Already on GitHub? Sign in to your account

Random CI failures rather intense right now #9763

Closed
IainNZ opened this issue Jan 14, 2015 · 56 comments
Closed

Random CI failures rather intense right now #9763

IainNZ opened this issue Jan 14, 2015 · 56 comments

Comments

@IainNZ
Copy link
Member

IainNZ commented Jan 14, 2015

(spawned from #9679 to get more eyes)

In #9679 I merged in some changes to the tests (splitting test/collections.jl into test/sets.jl andtest/dicts.jl, and moved around some lines in thebase/sets.jl` file [mainly to group methods together]). TravisCI Linux failed, but it worked locally, on Appveyor and TravisCI OSX, so I merged anyway.

Since then, perhaps by coincidence, we've been getting seemingly random CI failures - many of them seem to be occurring on the workers running the sets tests but not all of them.

No one as far as I know has been able to reproduce locally, and I'm way out of my depth :D

@tkelman
Copy link
Contributor

tkelman commented Jan 14, 2015

The sets failure is an additional new failure mode, on top of #9544 (best guess) which has been somewhat often causing assertion failures on OSX Travis and codegen segfaults on AppVeyor for a few weeks, and longer-term pre-existing ones like #9176 and #9501 and #7942-esque timouts.

All of this is adding up to CI being actively detrimental instead of helpful right now, when maybe 50% of commits or PR's fail for completely unrelated reasons that we can't reproduce locally.

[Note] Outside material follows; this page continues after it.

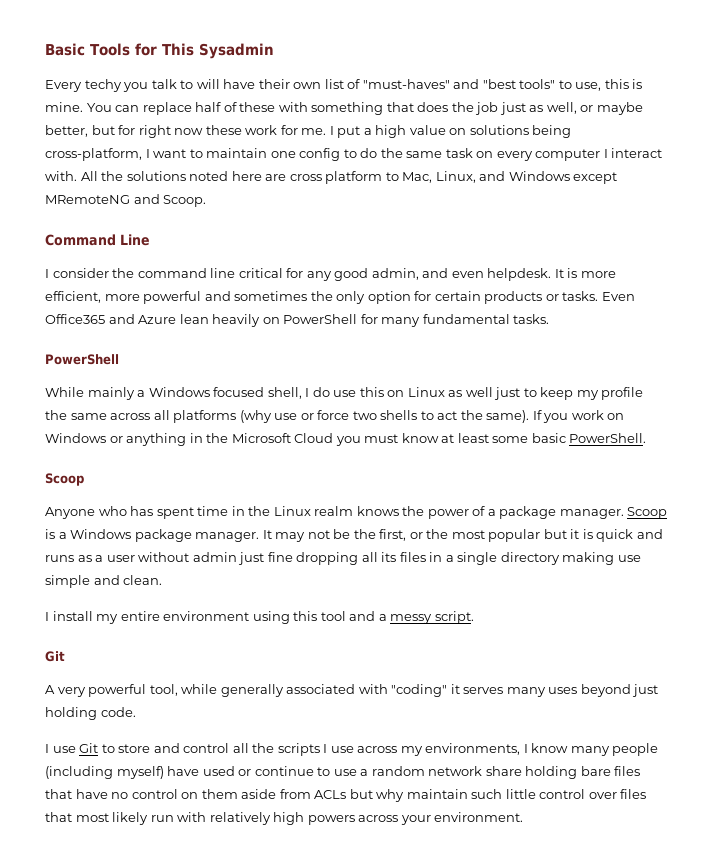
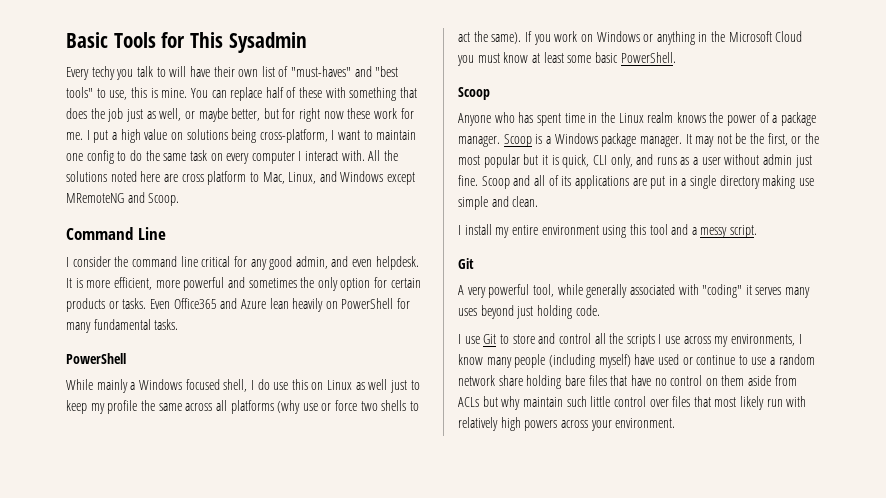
[596,529,634,542] quick -> [562,154,633,168] quick, CLI only,
[267,552,426,565] fine dropping all its files -> [458,175,666,189] fine. Scoop and all of its applications are put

If we have a brave/confident volunteer, we can contact Travis and ask for ssh access to a worker VM for 24 hours to do as much debugging and information gathering as we can.

@vtjnash
Copy link
Sponsor Member

vtjnash commented Jan 14, 2015

i'm pretty sure we need to disable that raise(2) test for the time being (and eventually fix the signal handlers to use sigwait instead of sigaction, or something like that)

@eschnett
Copy link
Contributor

I believe the set failures may be caused by IntSet. The resolution of #8570 seems fishy: This supposedly adds the capability to add int(2^32) to an IntSet. This has two problems:

  • This IntSet then has 2^32+1 entries, requiring a lot of storage. This isn't at all the case for which IntSet has been designed. This may make Travis sufficiently unhappy to abort randomly.
  • On a 32-bit platform, IntSets can have at most 2^32-1 entries, likely leading to memory corruption. (But I think we're saved by the wrap-around of 2^32==0 on 32-bit platforms.)

I suggest:

  • Use Int64 to count elements of IntSets; after all, its elements are explicitly Int64 anyway. Also, add explicit overflow checks.
  • Remove this test case, as it uses too much memory.

@mbauman
Copy link
Sponsor Member

mbauman commented Jan 14, 2015

This IntSet then has 2^32+1 entries, requiring a lot of storage.

Interesting. That ends up with a 768MB array for storage. Big, but not ridiculous. Are there other big allocations in test? A quick grep for large exponentiations shows that linalg1 creates a 300MB array, but there may be others I missed. How much RAM do typical travis machines have? It could explain why nobody is reproducing it at home if travis machines have much less RAM than our computers typically do.

I don't have a 32bit system handy, but I'm pretty sure IntSets can handle elements up to Int64(2)^36 or so since there are 2^5 bits per element of the array.

@vtjnash
Copy link
Sponsor Member

vtjnash commented Jan 14, 2015

didn't mean to push this directly to master, but oh well, lots of changes here:
69b84e9

including one pretty serious bug:
69b84e9#diff-669d4cc5c9c8f4573c5f8d57f5dcab20R1382
it's a pity libssp didn't catch that one (on appveyor that is, since ubuntu seems to have disabled it – would be awesome if travis could re-enable it though for the system gcc there)

@tkelman
Copy link
Contributor

tkelman commented Jan 14, 2015

if travis machines have much less RAM than our computers typically do

This is very likely. A while back I had some instrumentation code that ran on AppVeyor and was showing our tests taking up all the memory (and timing out) there, but that was before they rolled out the higher-performance Pro environment that we've been using. If anyone wants to make an experimental branch/test PR and do the same basic thing on Travis (print remaining memory after each test file), that could be interesting to look at.

@timholy
Copy link
Sponsor Member

timholy commented Jan 14, 2015

IIRC there's a big allocation somewhere in reduce or reducedim.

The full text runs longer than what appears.